DIRECTIONS:
Could you retype the lines below, starting at the line holding "(259, 547) none -> (1040, 283) //" and stopping at the line holding "(115, 281) none", inclusive? Copy them exactly and drop the images.

──────── INPUT DATA ────────

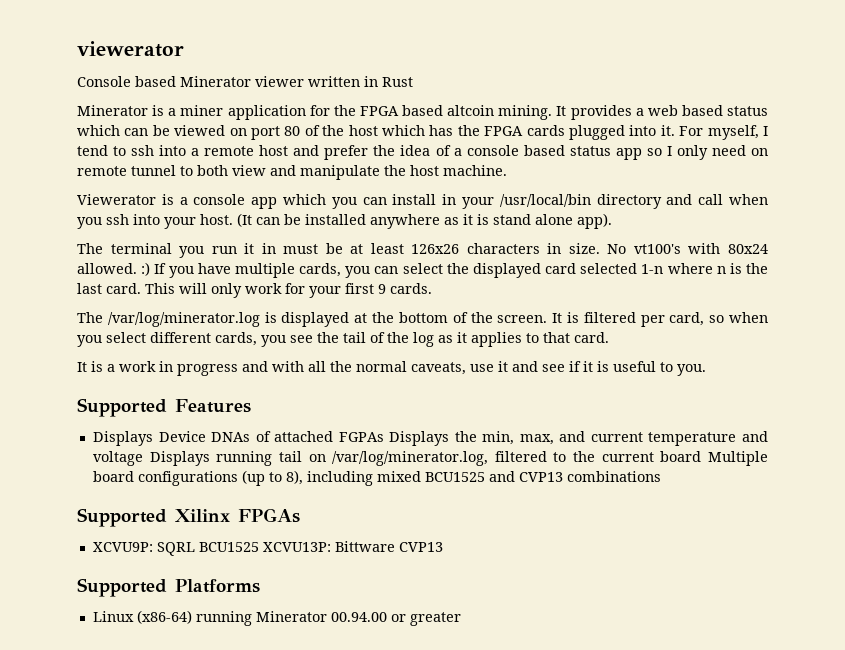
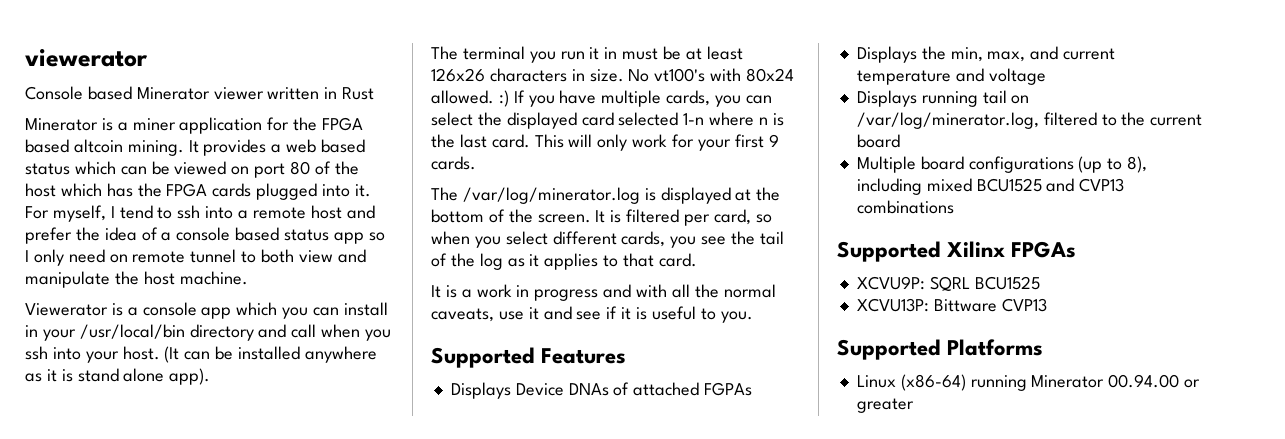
(384, 437) none -> (753, 389) //
(143, 458) none -> (1046, 76) //
(702, 456) none -> (900, 141) //
(259, 547) none -> (1040, 283) //

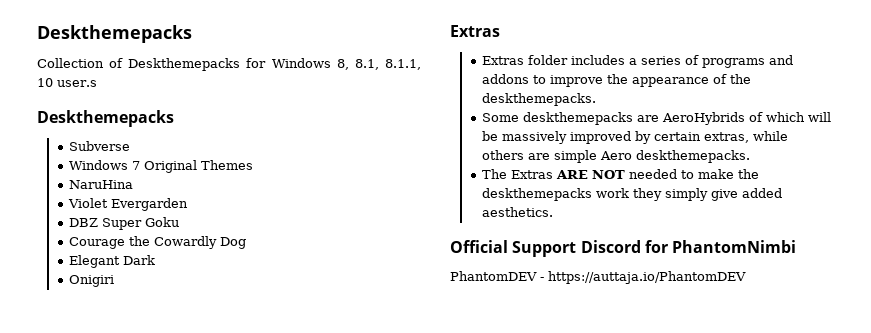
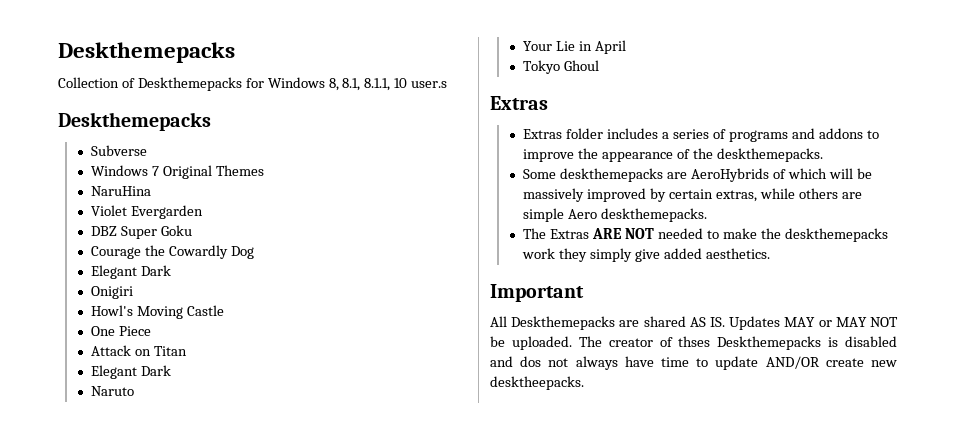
(115, 281) none -> [91,305,225,319] [91,326,152,336] [91,345,188,356] [91,365,172,379] [91,386,135,396] [523,40,627,54] [523,60,600,74] // Howl's Moving Castle // One Piece // Attack on Titan // Elegant Dark // Naruto // Your Lie in April // Tokyo Ghoul
[450,240,797,257] [450,271,746,284] Official Support Discord for PhantomNimbi // PhantomDEV - https://auttaja.io/PhantomDEV -> [490,284,584,302] [490,316,898,330] [490,336,897,350] [490,356,897,370] [490,376,584,390] Important // All Deskthemepacks are shared AS IS. Updates MAY or MAY NOT be uploaded. The creator of thses Deskthemepacks is disabled and dos not always have time to update AND/OR create new desktheepacks.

────────

SOLVED PROBLEM:
(259, 547) none -> (1040, 283) //

(115, 281) none -> [91,305,225,319] [91,326,152,336] [91,345,188,356] [91,365,172,379] [91,386,135,396] [523,40,627,54] [523,60,600,74] // Howl's Moving Castle // One Piece // Attack on Titan // Elegant Dark // Naruto // Your Lie in April // Tokyo Ghoul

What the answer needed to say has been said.